Migros sort grand vainqueur avec 81 points, suivi de Nestlé et Novartis (lire encadré). UBS arrive bonne dernière avec 39 points. Un mauvais score qui se reflète dans la perte de clientèle enregistrée récemment, avec des retraits de fonds totalisant 17,3 milliards de francs au deuxième trimestre, suite à la crise du crédit. Ce qui démontre à quel point réputation et marche des affaires sont étroitement liées. Au niveau mondial, Toyota, Google et Ikea culminent en tête de classement, avec respectivement 86, 85 et 84 points. L'étude considère la réputation comme «excellente» à partir de 80 points. Pour la porte-parole de Migros, c'est l'investissement de la coopérative dans de nombreux domaines sociétaux qui façonne cette excellence: «Nous sommes engagés auprès de nos clients, qui peuvent à tout moment donner leur avis sur nos produits. Nous faisons aussi beaucoup pour la santé, en offrant des produits sains, ou des salles de sport où nos clients et nos employés peuvent faire de l'exercice physique, souligne Martina Bosshard. Un engagement qui trouve ses racines dans l'histoire: Gottlieb Duttweiler avait posé la première pierre de cette philosophie avec son concept de capital social.
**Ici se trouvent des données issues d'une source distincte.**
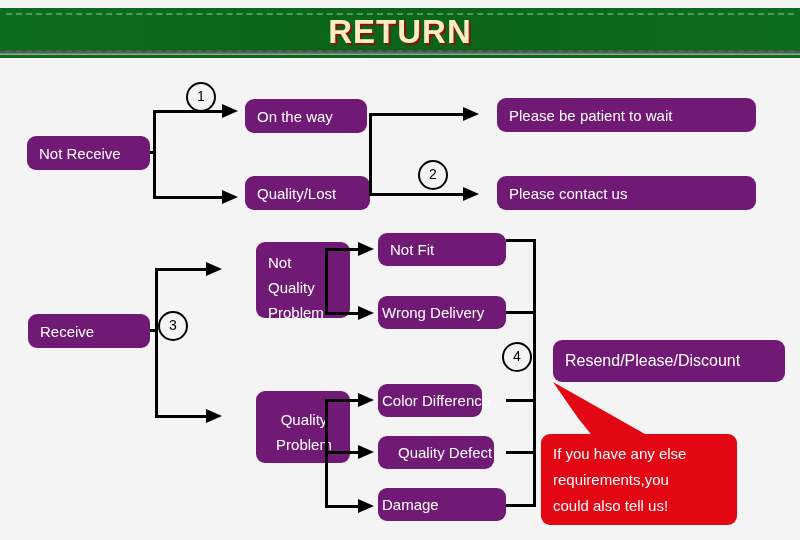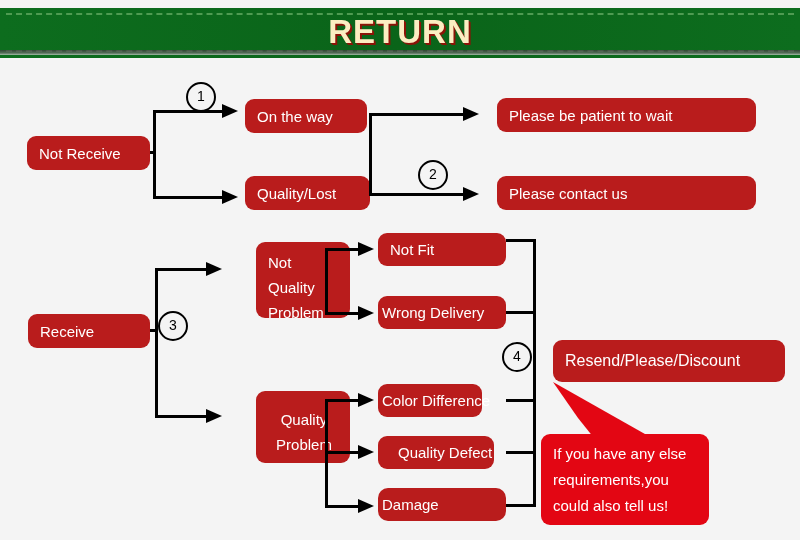--- a/index.html
+++ b/index.html
@@ -61,21 +61,21 @@
     width: 800px;
     height: 5px;
     background: linear-gradient(180deg, #3b3b3b 0%, #6e6e6e 60%, #d8d8d8 100%);
     opacity: .75;
   }
 
   
   .box {
     position: absolute;
     box-sizing: border-box;
-    background: #b91c1c;
+    background: #701a75;
     border-radius: 9px;
     color: #ffffff;
     font-size: 15px;
     display: flex;
     align-items: center;
     padding: 0 12px;
     white-space: nowrap;
   }
   .box.multi {
     white-space: normal;
@@ -114,21 +114,21 @@
     font-size: 14px;
     text-align: center;
     line-height: 24px;
   }
 
   
   .callout {
     position: absolute;
     left: 541px;
     top: 434px;
-    width: 168px;
+    width: 196px;
     height: 91px;
     background: #e30613;
     border-radius: 9px;
     color: #ffffff;
     font-size: 15px;
     line-height: 26px;
     padding: 7px 10px 0 12px;
     box-sizing: border-box;
   }
   .callout-tail {
@@ -212,21 +212,21 @@
   <div class="arrow" style="left:358px; top:393px;"></div>
   <div class="ln h" style="left:325px; top:451px; width:38px;"></div>
   <div class="arrow" style="left:358px; top:445px;"></div>
   <div class="ln h" style="left:325px; top:505px; width:38px;"></div>
   <div class="arrow" style="left:358px; top:499px;"></div>
 
   <div class="box" style="left:378px; top:233px; width:128px; height:33px;">Not Fit</div>
   <div class="box" style="left:378px; top:296px; width:128px; height:33px; padding:4px 4px;">Wrong Delivery</div>
   <div class="box" style="left:378px; top:384px; width:104px; height:33px; padding:0 4px;">Color Difference</div>
   <div class="box" style="left:378px; top:436px; width:116px; height:33px; padding:0 20px;">Quality Defect</div>
-  <div class="box" style="left:378px; top:488px; width:128px; height:33px; padding:0 4px;border-radius:10px;">Damage</div>
+  <div class="box" style="left:378px; top:488px; width:128px; height:33px; padding:0 4px;">Damage</div>
 
   <div class="ln h" style="left:506px; top:239px; width:30px;"></div>
   <div class="ln h" style="left:506px; top:311px; width:30px;"></div>
   <div class="ln h" style="left:506px; top:399px; width:30px;"></div>
   <div class="ln h" style="left:506px; top:451px; width:30px;"></div>
   <div class="ln h" style="left:506px; top:504px; width:30px;"></div>
   <div class="ln v" style="left:533px; top:239px; height:268px;"></div>
 
   <div class="marker" style="left:502px; top:342px;">4</div>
«Le résultat de Migros n'est guère étonnant, confirme Francesco Lurati. L'entreprise sait faire vivre de façon authentique ses valeurs fondamentales. Concrètement, on l'observe à travers le Pour-cent culturel, la formation des apprentis, et sa capacité d'innovation en matière de produits. En outre, au niveau de la gouvernance, elle est transparente et bien organisée.» Son secret? La grande coopérative ressort de l'enquête comme étant proche de la population et sincère. Car, on ne peut pas tricher en matière de réputation. «Il existe des exemples de manipulation, mais elle finit toujours par être démasquée, poursuit le professeur tessinois. Et si l'on se fait prendre à mentir, les conséquences sont énormes. On ne retrouve jamais sa crédibilité.»

Même son de cloche du côté de Sean Meehan, à l'IMD: «Vous pouvez créer artificiellement une attente chez le consommateur, mais si vous ne tenez pas vos promesses, vous êtes mort, renchérit-il. La réputation, c'est un travail de longue haleine. Condition sine qua non, vous devez débloquer les moyens de tenir vos promesses et de satisfaire vos clients.»

Quant à UBS, les experts tempèrent son exécrable classement: «Il existe un biais, un phénomène bien documenté, qui veut qu'une entreprise soit punie pour appartenir à un secteur, en l'occurrence financier, qui a collectivement une mauvaise réputation auprès de la population», relève Sean Meehan.

«Actuellement, les banques ont des soucis d'image dans de très nombreux pays», reprend Francesco Lurati. Selon lui, UBS est confrontée à deux problèmes: son manque de transparence et l'incapacité de son management à développer une vision d'avenir. «La population perçoit très bien ces difficultés, poursuit-il. UBS ne communique pas très bien. Son temps de réaction est lent. Du coup, elle laisse de la place à la rumeur. Elle crée un vide, immédiatement rempli par d'autres, les médias notamment, et elle perd le contrôle de son image.»

Toutes les entreprises, y compris les plus petites, ont intérêt à soigner leur réputation. Car une bonne renommée garantit l'accès à des ressources financières, à la confiance des consommateurs, aux spécialistes les plus pointus disponibles sur le marché du travail et à des fournisseurs de bonne qualité.

«Ce classement est très important pour nous, explique Martina Bosshard. Il nous confirme que nous sommes sur la bonne voie. Mais évidemment, rien n'est jamais acquis. Conserver notre réputation restera un travail de fond à tous les niveaux de l'entreprise. Chacun de nos employés doit être conscient du rôle qu'il peut jouer.» Car la clientèle ne se contente pas d'une bonne image. Elle veut du contenu. Tout est là, foi de spécialistes.